Ce message représente un changement notable de ton pour un gouvernement qui a fait l’objet de critiques pour l’expansion des déficits. Le directeur parlementaire du budget Yves Giroux a averti à plusieurs reprises sur la trajectoire fiscale du Canada, projetant récemment que la dette fédérale pourrait atteindre 46,1 % du PIB d’ici 2028-29 sans correction de cap significative.
Le chef conservateur Pierre Poilievre n’a pas tardé à répondre à l’allocution de Carney, tenant une conférence de presse improvisée sur la Colline du Parlement. « Après des années de dépenses inconsidérées qui ont alimenté l’inflation, le Premier ministre demande maintenant aux Canadiens de faire des sacrifices alors que son gouvernement continue ses pratiques dispendieuses, » a accusé Poilievre.
En me promenant au marché By ce matin, j’ai constaté que les résidents d’Ottawa étaient divisés sur la vision de Carney. « J’apprécie son honnêteté quant aux défis à venir, » a déclaré Jennifer Lapointe, une fonctionnaire fédérale faisant ses courses au marché. « Mais je m’inquiète de ce que signifient concrètement les ‘sacrifices partagés’ pour les familles de classe moyenne qui étirent déjà leurs budgets. »
De son côté, Ravi Singh, propriétaire d’une petite entreprise de conseil technologique à Kanata, a exprimé sa déception : « J’ai entendu beaucoup de choses sur le logement et les soins de santé, mais pas assez sur la stimulation de l’innovation et l’entrepreneuriat. Les petites entreprises créent des emplois, pourtant nous semblons être une réflexion après coup dans ce plan. »
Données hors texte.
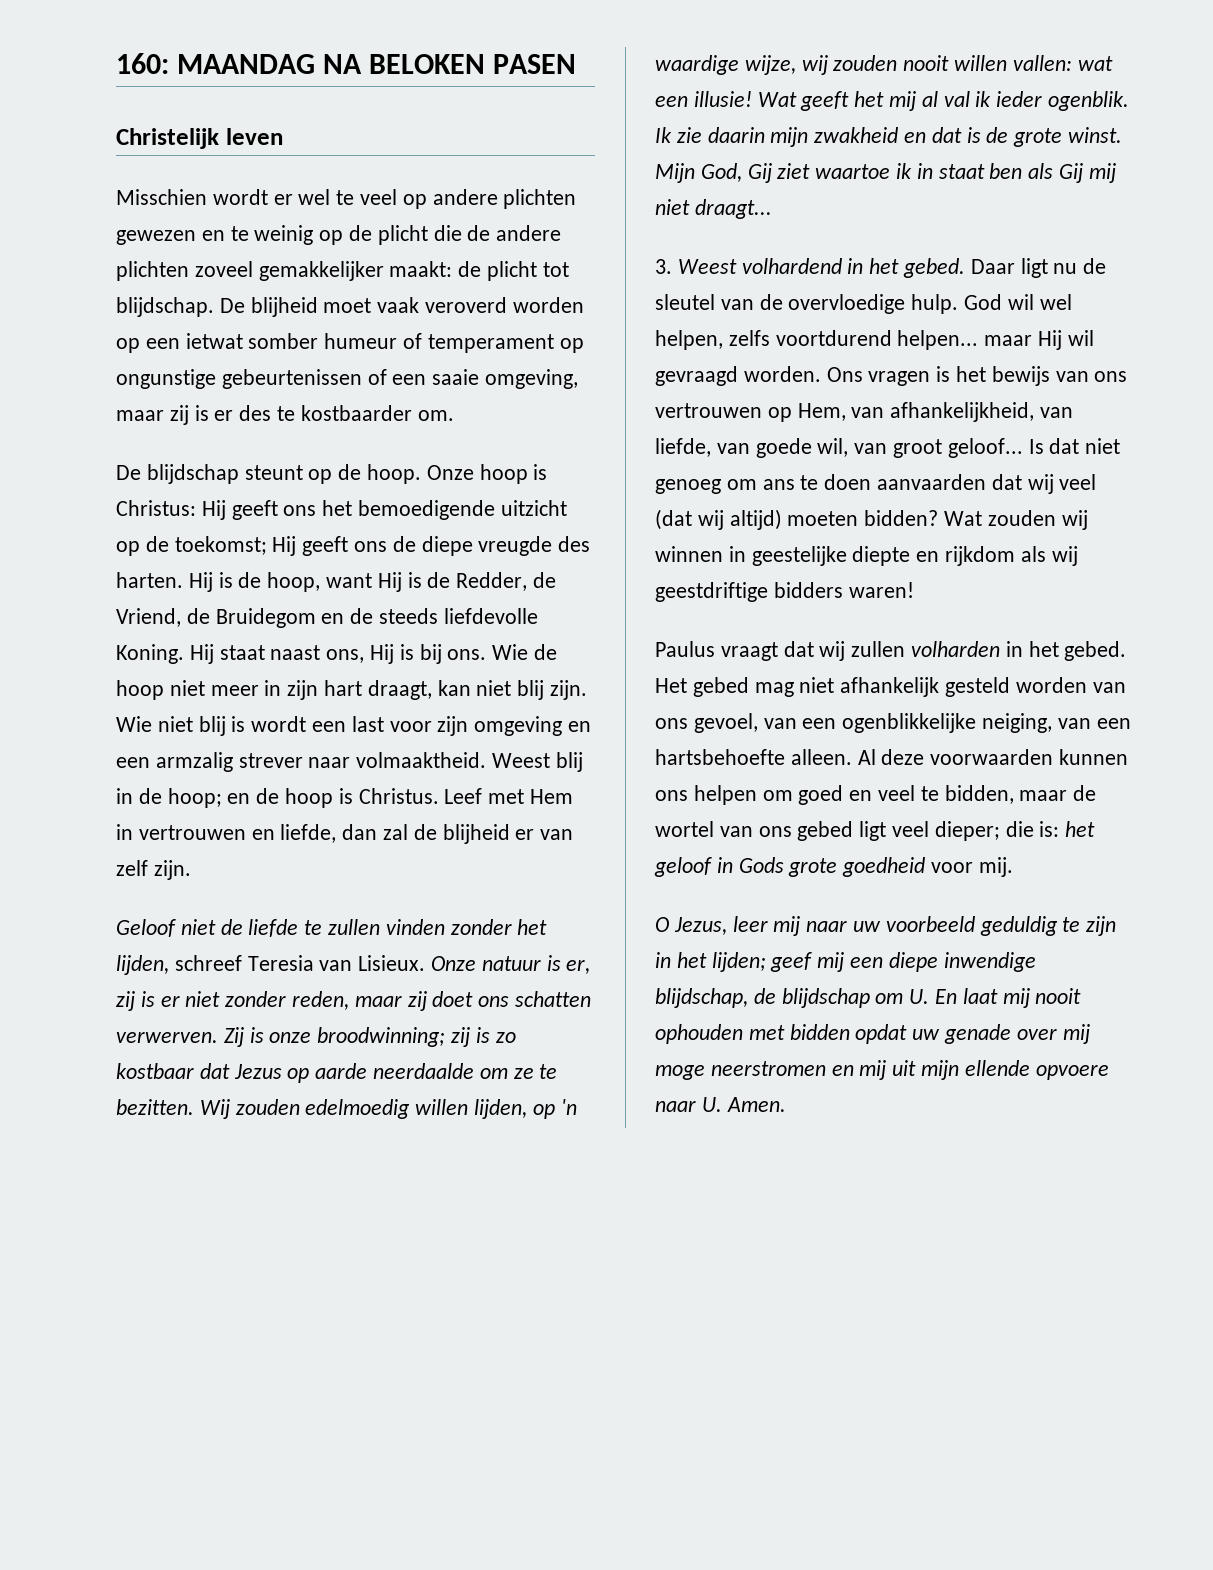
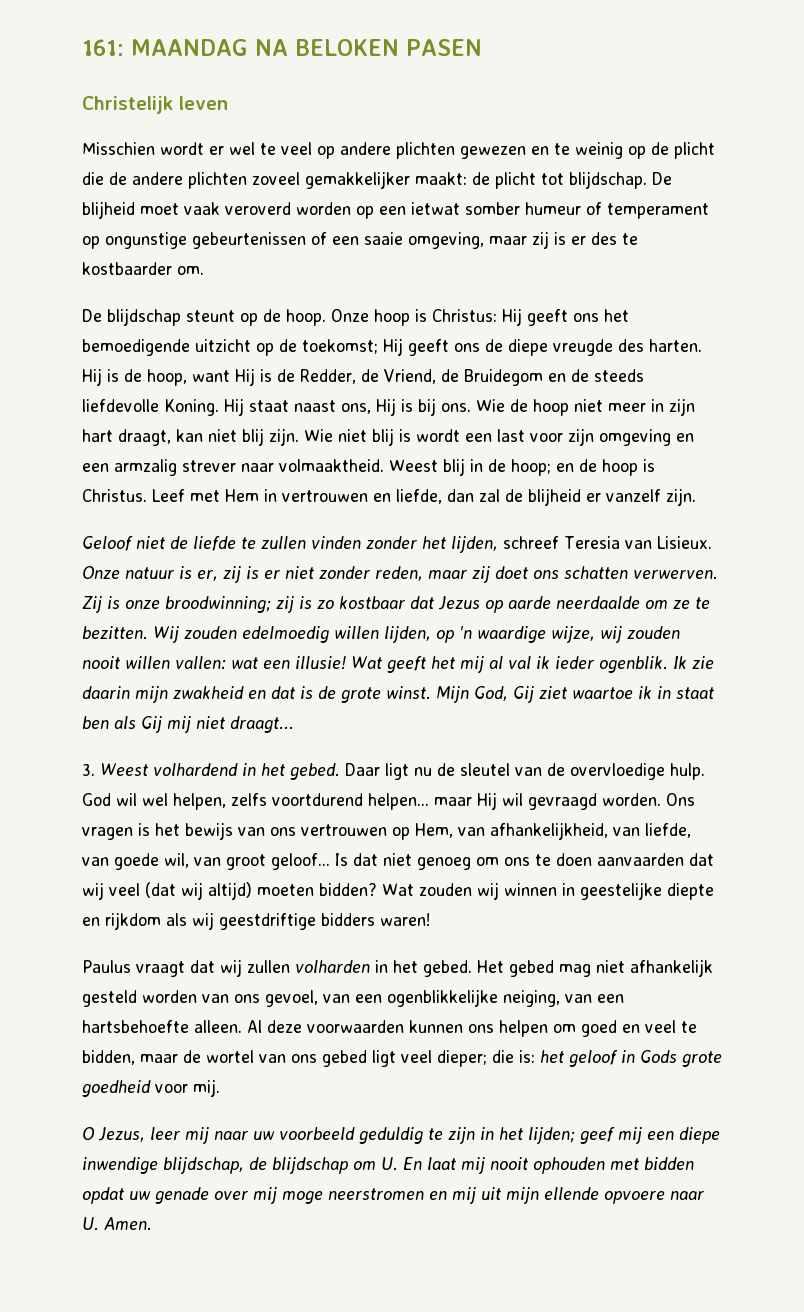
[116,53,169,74] 160: -> [82,39,124,56] 161:
[540,829,574,840] [116,860,148,876] van zelf -> [606,489,661,502] vanzelf
[762,479,795,490] ans -> [504,857,530,866] ons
Les initiatives climatiques occupaient une place importante dans l’allocution de Carney, avec des engagements pour accélérer les infrastructures d’énergie propre et développer la fabrication de véhicules électriques. Le plan promet de créer des milliers d’emplois dans l’économie verte, particulièrement importants pour le paysage de l’emploi d’Ottawa alors que le gouvernement fédéral poursuit sa transformation du milieu de travail post-pandémique.
Les défenseurs de l’environnement comme Nature Canada ont prudemment salué les aspects climatiques du plan mais préviennent que les détails de mise en œuvre seront cruciaux. « L’ambition semble juste, » a déclaré Graham Saul, directeur exécutif de Nature Canada, « mais nous surveillerons de près pour nous assurer que le financement corresponde à l’ampleur de la crise climatique. »
Alors que la ministre des Finances Freeland met la touche finale au budget de mardi, de nombreux économistes d’Ottawa examinent les déclarations de Carney à la recherche d’indices sur les mécanismes politiques spécifiques. La professeure d’économie de l’Université Carleton, Frances Woolley, suggère que le discours indique un potentiel recalibrage. « L’accent mis sur la contrainte fiscale signale que le gouvernement pourrait se préparer à augmenter certains impôts ou à réduire certains programmes pour financer leurs initiatives prioritaires, » m’a confié Woolley.
Le plan économique arrive à un moment critique pour le gouvernement de coalition Libérale-NPD, qui a fait face à une baisse des cotes d’approbation ces derniers mois. Reste à savoir si la vision de Carney se traduira par des dividendes politiques, mais sa mise en œuvre façonnera sans doute le paysage économique d’Ottawa pour les années à venir.
Pour les résidents de la capitale, qui vivent les politiques fédérales à la fois comme citoyens et comme employés au sein de l’immense appareil de la fonction publique, le prochain budget révélera si les promesses de Carney se traduisent par des actions concrètes. Alors que la Colline du Parlement se prépare pour la présentation du budget mardi, la ville attend de voir si ce plan économique apportera la stabilité et la croissance dont Ottawa – et le Canada – ont si urgemment besoin.